Na delegacia, ele contou que homens não identificados, vestidos à paisana, o torturaram por vários dias. Eles o espancaram severamente, aplicaram choques elétricos e filmaram tudo com um celular. Quando foi transferido para um centro de detenção preventiva, os médicos da instalação ficaram visivelmente chocados com sua condição. “O médico ficou atônito — meu corpo inteiro estava coberto de hematomas”, escreveu.
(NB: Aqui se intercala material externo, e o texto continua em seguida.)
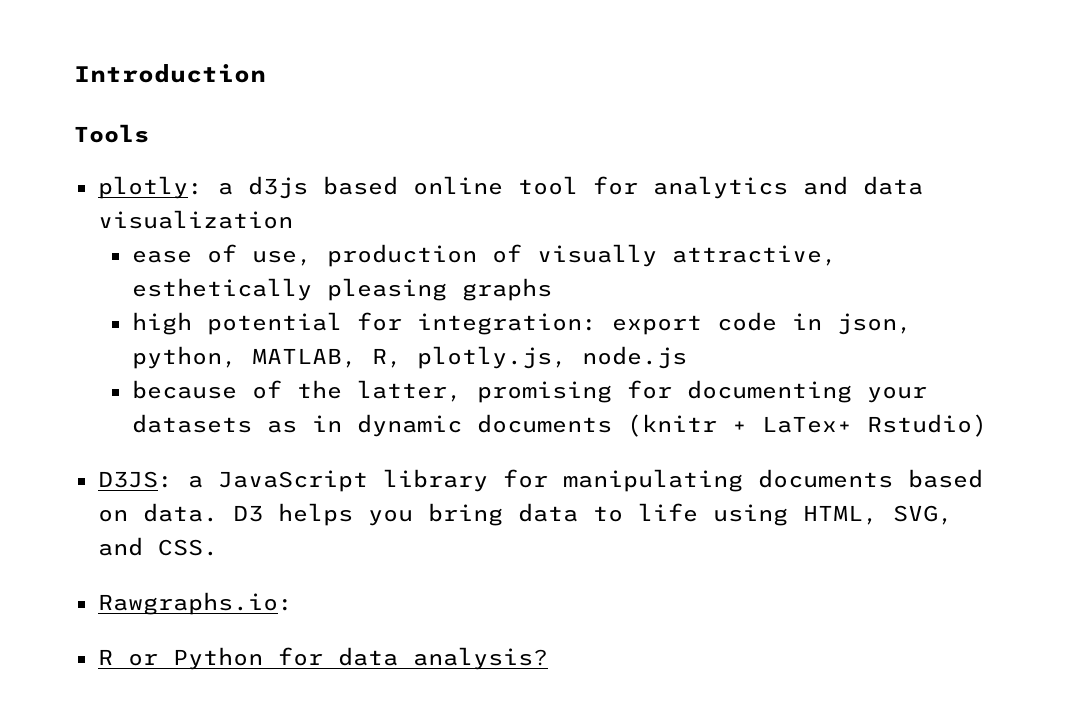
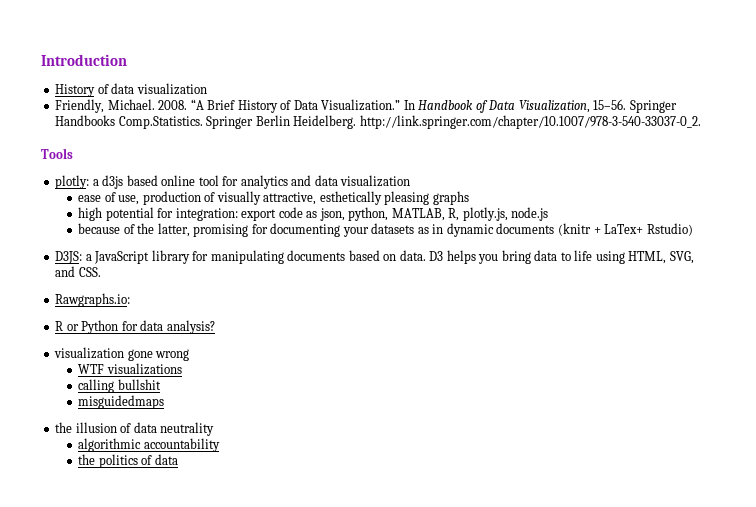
(266, 73) none -> [55,83,207,97] [55,99,677,113] [55,115,701,129] // History of data visualization // Friendly, Michael. 2008. “A Brief History of Data Visualization.” In Handbook of Data Visualization, 15–56. Springer Handbooks Comp.Statistics. Springer Berlin Heidelberg. http://link.springer.com/chapter/10.1007/978-3-540-33037-0_2.
[791,313,822,330] in -> [306,211,318,218] as
(548, 658) none -> [54,347,190,361] [78,363,182,375] [78,379,161,393] [78,395,165,409] [55,422,215,436] [78,438,220,452] [78,454,178,468] // visualization gone wrong // WTF visualizations // calling bullshit // misguidedmaps // the illusion of data neutrality // algorithmic accountability // the politics of data

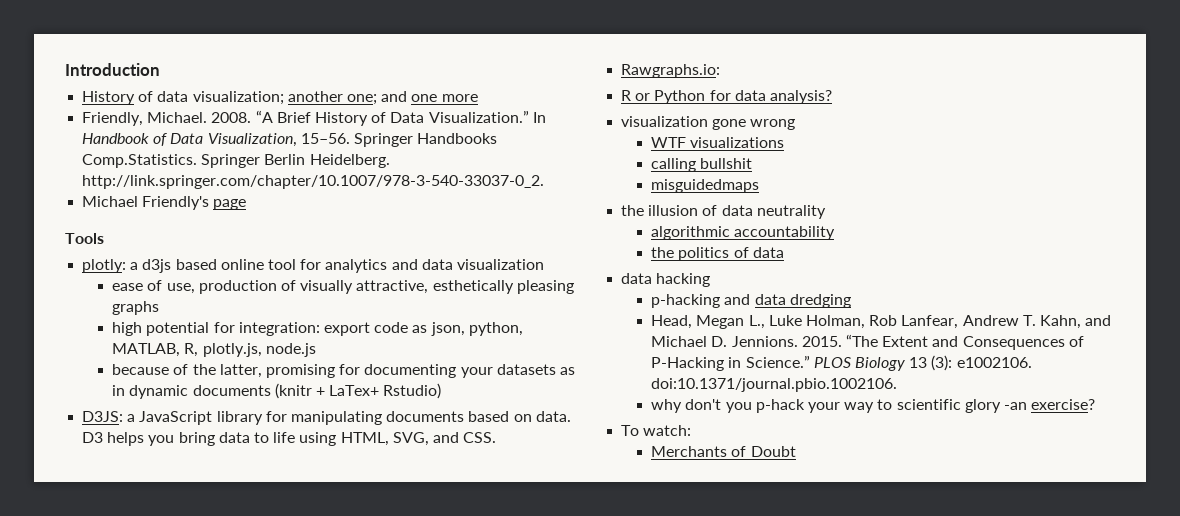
[136,83,207,95] visualization -> [192,91,478,105] visualization; another one; and one more
(701, 122) none -> [82,196,247,210] // Michael Friendly's page
(178, 459) none -> [621,273,711,287] [651,294,851,308] [651,315,1112,329] [651,334,1084,350] [651,355,1032,371] [651,378,898,392] [651,399,1096,413] [621,425,692,436] [651,446,796,457] // data hacking // p-hacking and data dredging // Head, Megan L., Luke Holman, Rob Lanfear, Andrew T. Kahn, and Michael D. Jennions. 2015. “The Extent and Consequences of P-Hacking in Science.” PLOS Biology 13 (3): e1002106. doi:10.1371/journal.pbio.1002106. // why don't you p-hack your way to scientific glory -an exercise? // To watch: // Merchants of Doubt

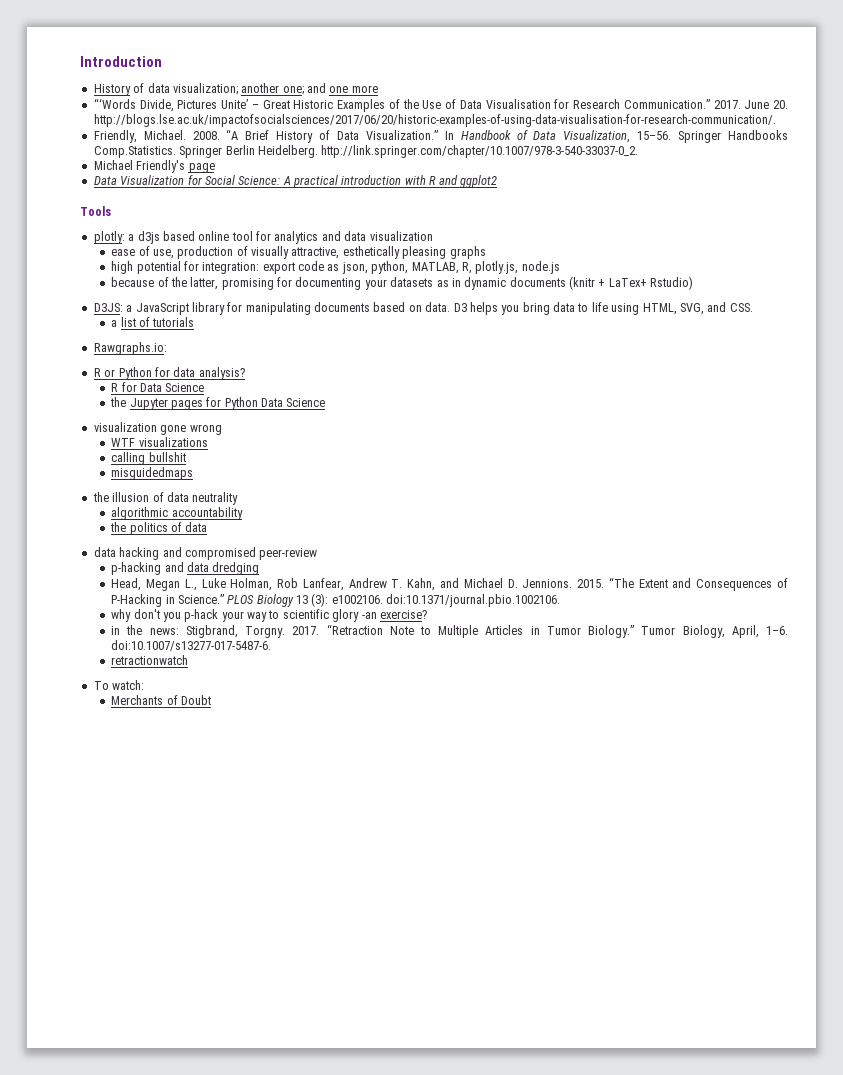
(478, 98) none -> [93,98,788,112] [93,114,776,127] // “‘Words Divide, Pictures Unite’ – Great Historic Examples of the Use of Data Visualisation for Research Communication.” 2017. June 20. http://blogs.lse.ac.uk/impactofsocialsciences/2017/06/20/historic-examples-of-using-data-visualisation-for-research-communication/.
(247, 204) none -> [93,175,497,188] // Data Visualization for Social Science: A practical introduction with R and ggplot2
(497, 437) none -> [111,317,195,327] // a list of tutorials
(832, 97) none -> [111,382,205,392] [110,397,326,410] // R for Data Science // the Jupyter pages for Python Data Science
(711, 280) none -> [162,547,318,560] and compromised peer-review
(1096, 404) none -> [111,624,789,638] [111,640,272,651] [111,655,189,665] // in the news: Stigbrand, Torgny. 2017. “Retraction Note to Multiple Articles in Tumor Biology.” Tumor Biology, April, 1–6. doi:10.1007/s13277-017-5487-6. // retractionwatch

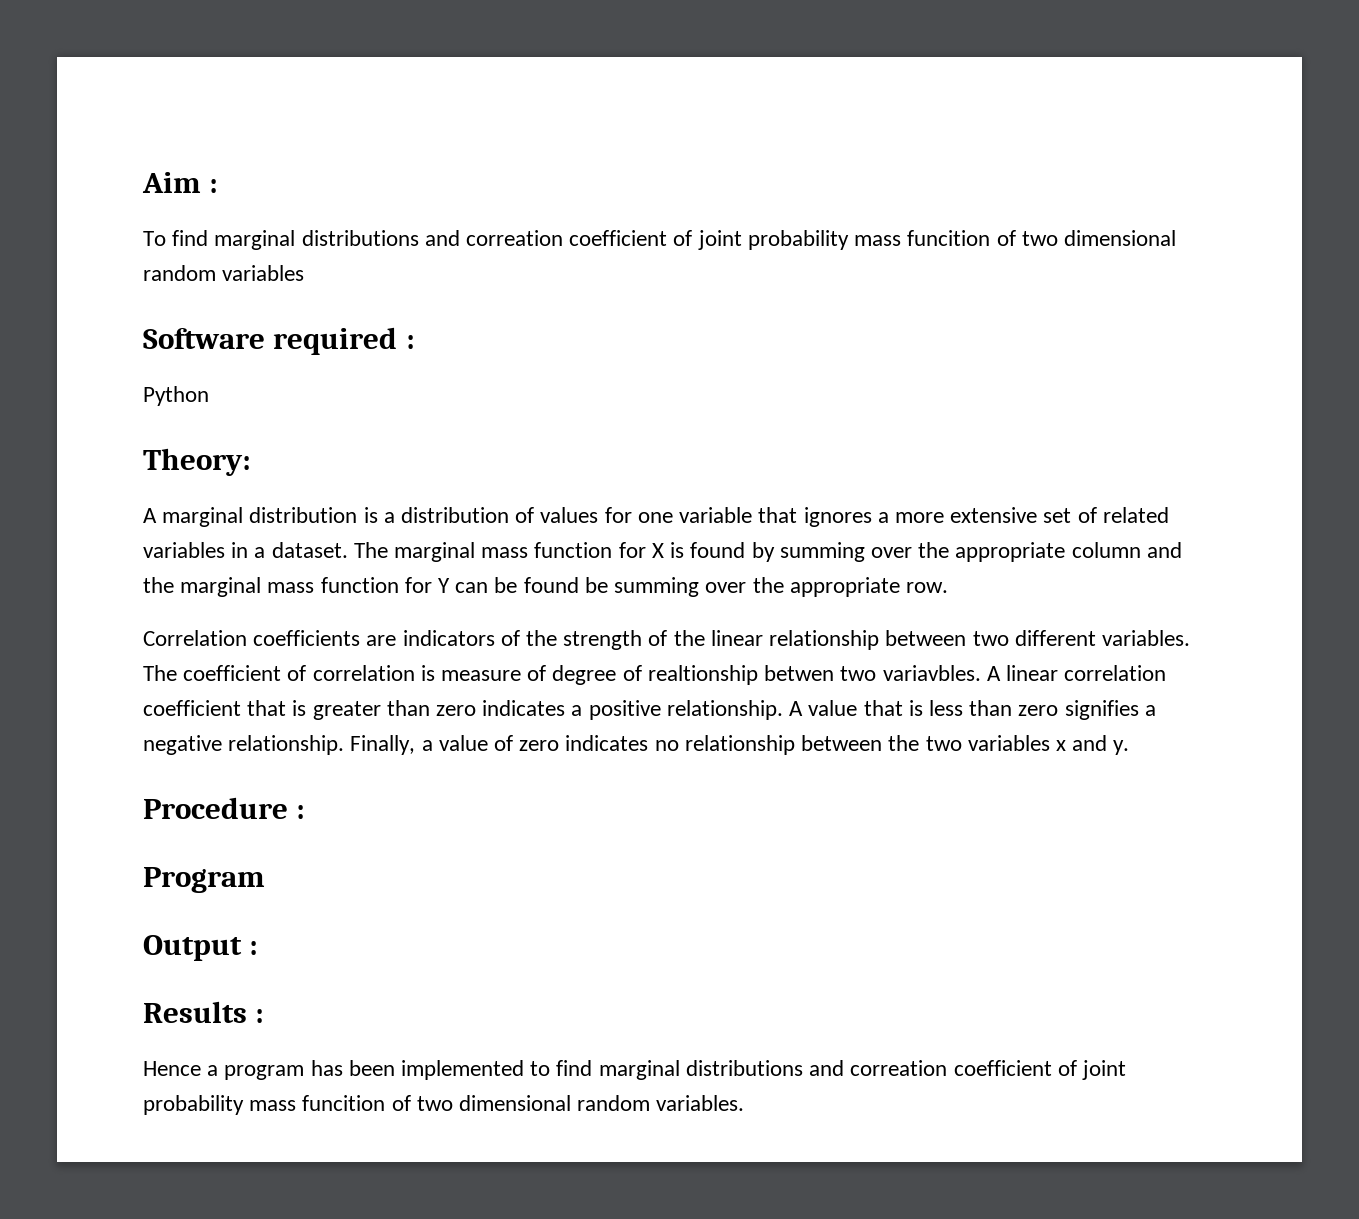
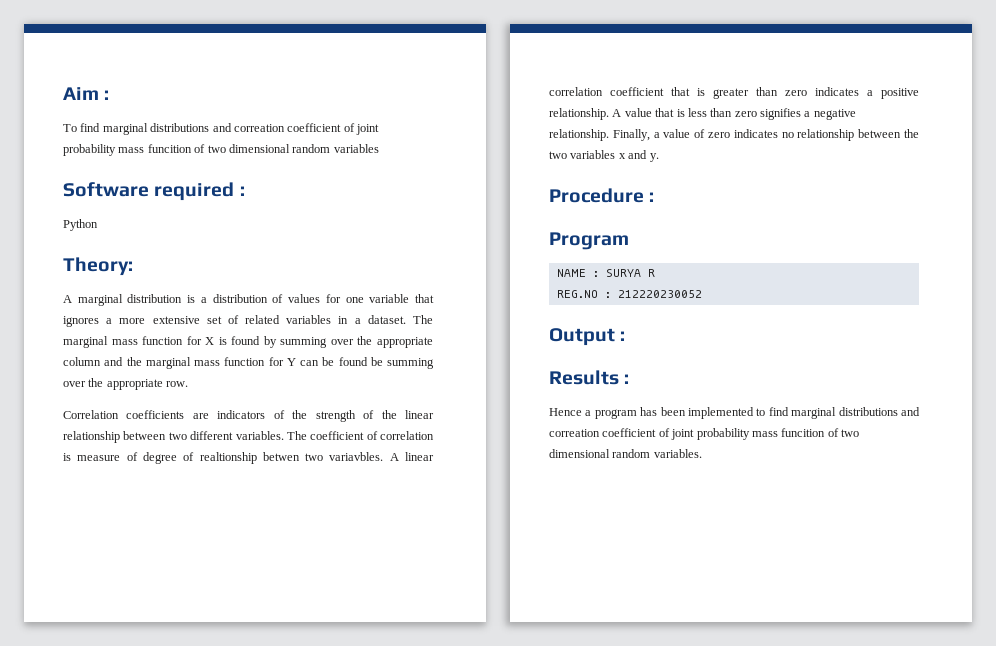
(265, 880) none -> [556,269,655,277] [556,290,702,298] // NAME : SURYA R // REG.NO : 212220230052

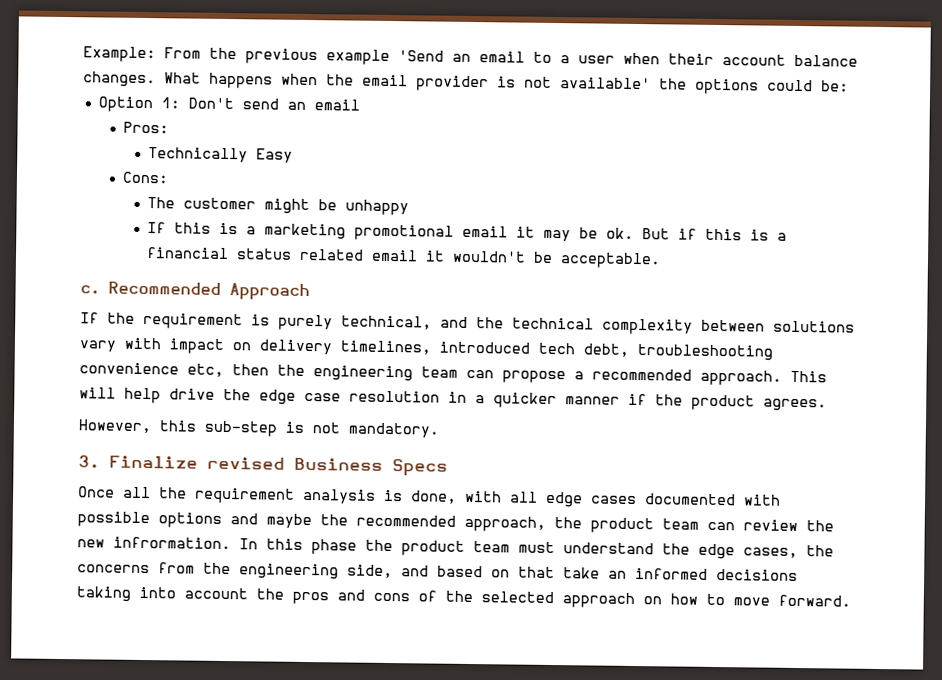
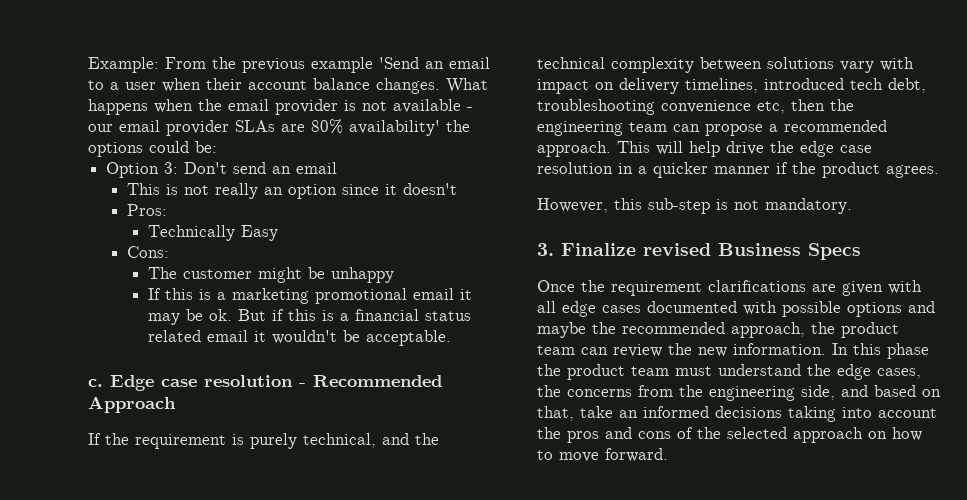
[560,77,651,90] available' -> [393,99,473,113] [88,119,440,136] available - our email provider SLAs are 80% availability'
[160,97,180,109] 1: -> [164,162,179,174] 3:
(360, 105) none -> [127,183,458,199] // This is not really an option since it doesn't
(100, 290) none -> [110,375,306,391] Edge case resolution -
[123,486,457,504] all the requirement analysis is done, -> [581,280,883,296] the requirement clarifications are given
[113,536,231,550] infrormation. -> [733,343,826,355] information.
[518,566,555,579] that -> [537,406,574,421] that,

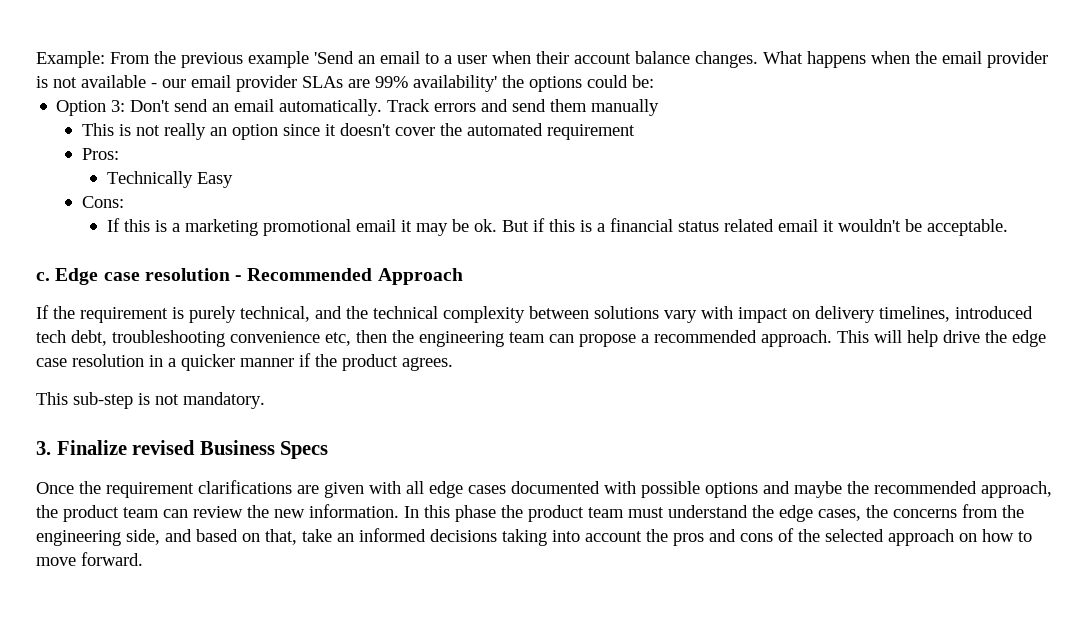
[311,119,343,134] 80% -> [375,76,408,88] 99%
(338, 168) none -> [279,99,660,116] automatically. Track errors and send them manually
(458, 189) none -> [394,123,635,140] cover the automated requirement
[147,267,394,283] // The customer might be unhappy -> (124, 202) none
[537,198,642,213] However, this -> [36,392,68,405] This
Sidiki foi acusado de cometer um ato terrorista, fabricar e distribuir explosivos como parte de um grupo organizado e passar por treinamento para atividades terroristas. Atualmente, aguarda julgamento e pode ser condenado à prisão perpétua. “Entendo que vou pegar uma pena longa. Não me iludo com a possibilidade de um resultado favorável”, escreveu.

Sidiki não se considera um prisioneiro político, mas sim um prisioneiro de guerra. Para ele, suas ações fazem parte do conflito entre Rússia e Ucrânia.

“Minhas ações se encaixam na definição de ‘sabotagem’, não de ‘terrorismo'”, argumentou. “Nunca tive a intenção de espalhar medo entre os civis. Meu objetivo era destruir aeronaves para que não fossem usadas para bombardear, destruir ferrovias para que não fossem usadas para transportar armas.”

Apesar de ter sido capturado, Sidiki disse que não se arrepende. “A guerra acabou para mim — fui pego. Mas sou genuinamente grato aos ucranianos que confiaram em mim. Se alguém é culpado pelo meu encarceramento, sou apenas eu”, escreveu. “Espero que os ucranianos enfrentem cada provação com resiliência. Desejo a todos céus pacíficos.”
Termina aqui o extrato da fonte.